- **What you have to do**: Check each line of the data, and copy those where "Toward" appears.

Given records below:

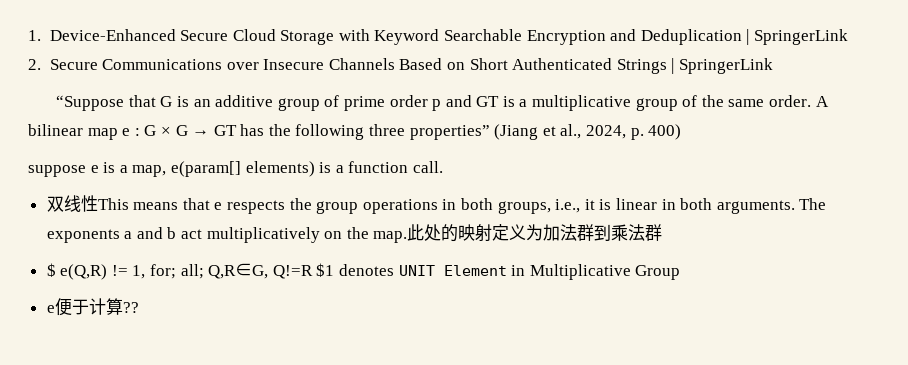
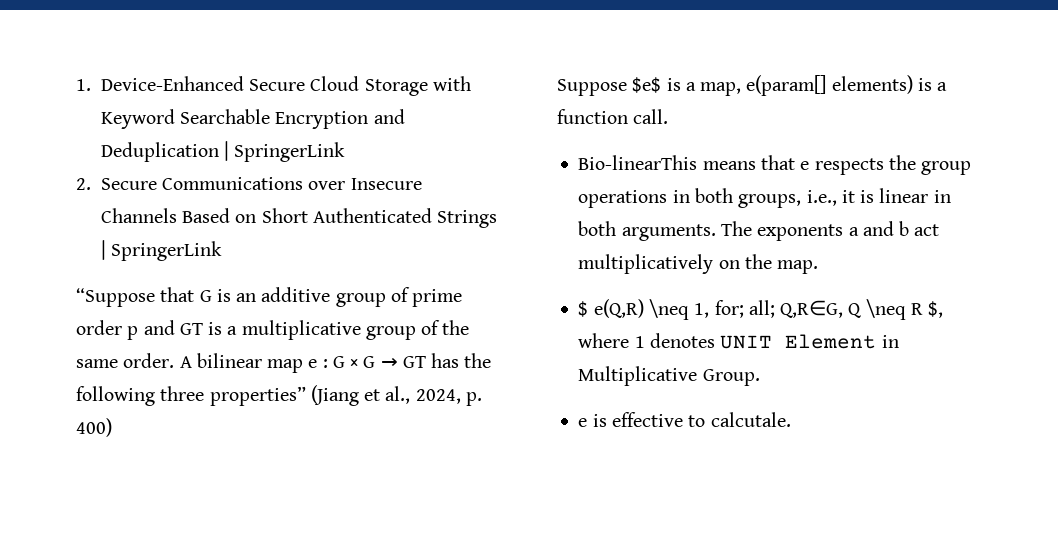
- suppose e is a map, e(param[] elements) is a function call.
+ Suppose $e$ is a map, e(param[] elements) is a function call.
- 双线性This means that e respects the group operations in both groups, i.e., it is linear in both arguments.
+ Bio-linearThis means that e respects the group operations in both groups, i.e., it is linear in both arguments.
- 此处的映射定义为加法群到乘法群
- $ e(Q,R) != 1, for; all; Q,R∈G, Q!=R $1 denotes UNIT Element in Multiplicative Group
- e便于计算??
+ $ e(Q,R) \neq 1, for; all; Q,R∈G, Q \neq R $, where 1 denotes UNIT Element in Multiplicative Group.
+ e is effective to calcutale.

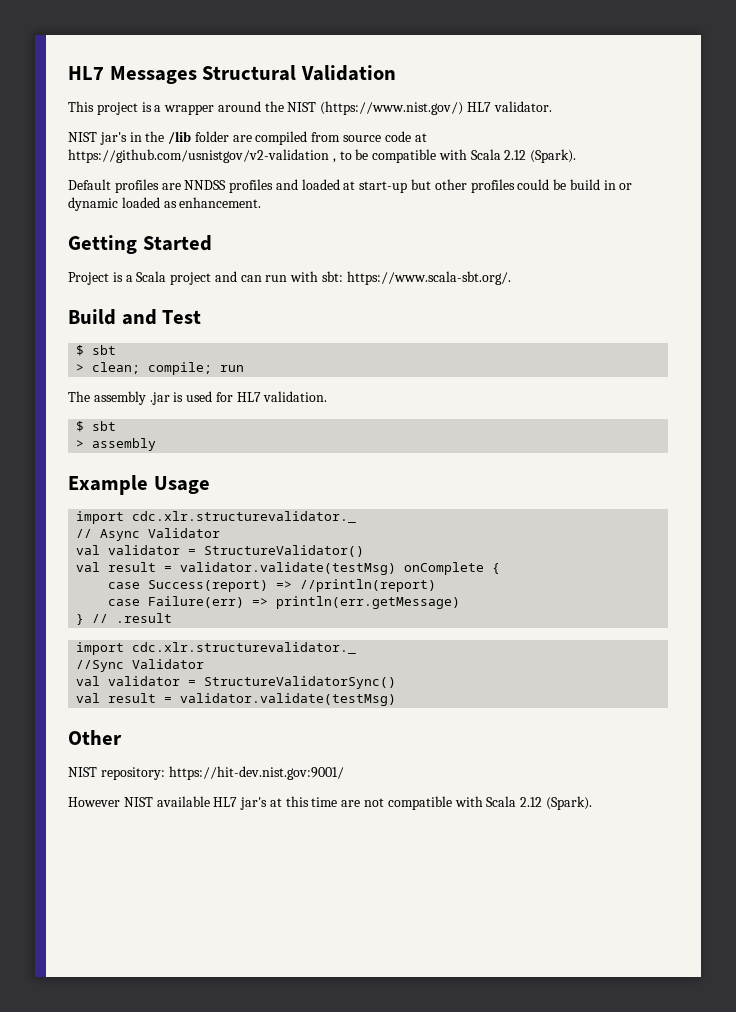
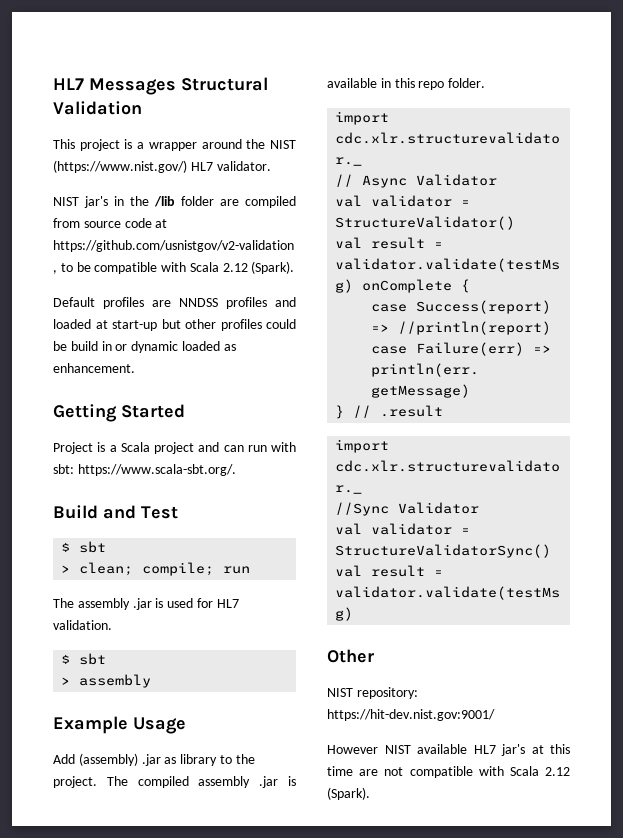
+ Add (assembly) .jar as library to the project. The compiled assembly .jar is available in this repo folder.

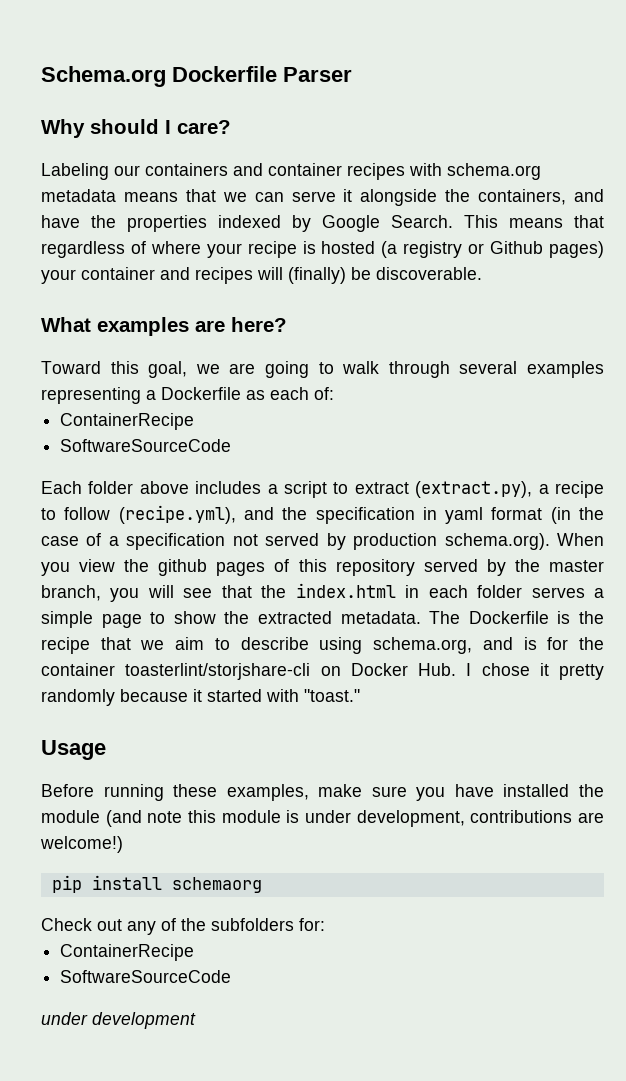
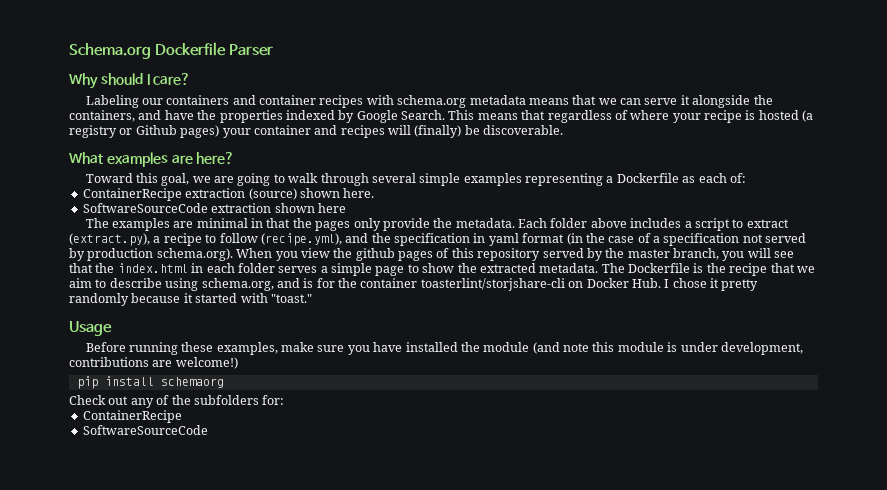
- Toward this goal, we are going to walk through several examples representing a Dockerfile as each of:
- ContainerRecipe
- SoftwareSourceCode
- Each folder above includes a script to extract (extract.py), a recipe to follow (recipe.yml), and the specification in yaml format (in the case of a specification not served by production schema.org). When you view the github pages of this repository served by the master branch, you will see that the index.html in each folder serves a simple page to show the extracted metadata.
+ Toward this goal, we are going to walk through several simple examples representing a Dockerfile as each of:
+ ContainerRecipe extraction (source) shown here.
+ SoftwareSourceCode extraction shown here
+ The examples are minimal in that the pages only provide the metadata. Each folder above includes a script to extract (extract.py), a recipe to follow (recipe.yml), and the specification in yaml format (in the case of a specification not served by production schema.org). When you view the github pages of this repository served by the master branch, you will see that the index.html in each folder serves a simple page to show the extracted metadata.
- under development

End of Given records.

- **Output below**:
- Toward this goal, we are going to walk through several examples representing a Dockerfile as each of:
+ Toward this goal, we are going to walk through several simple examples representing a Dockerfile as each of:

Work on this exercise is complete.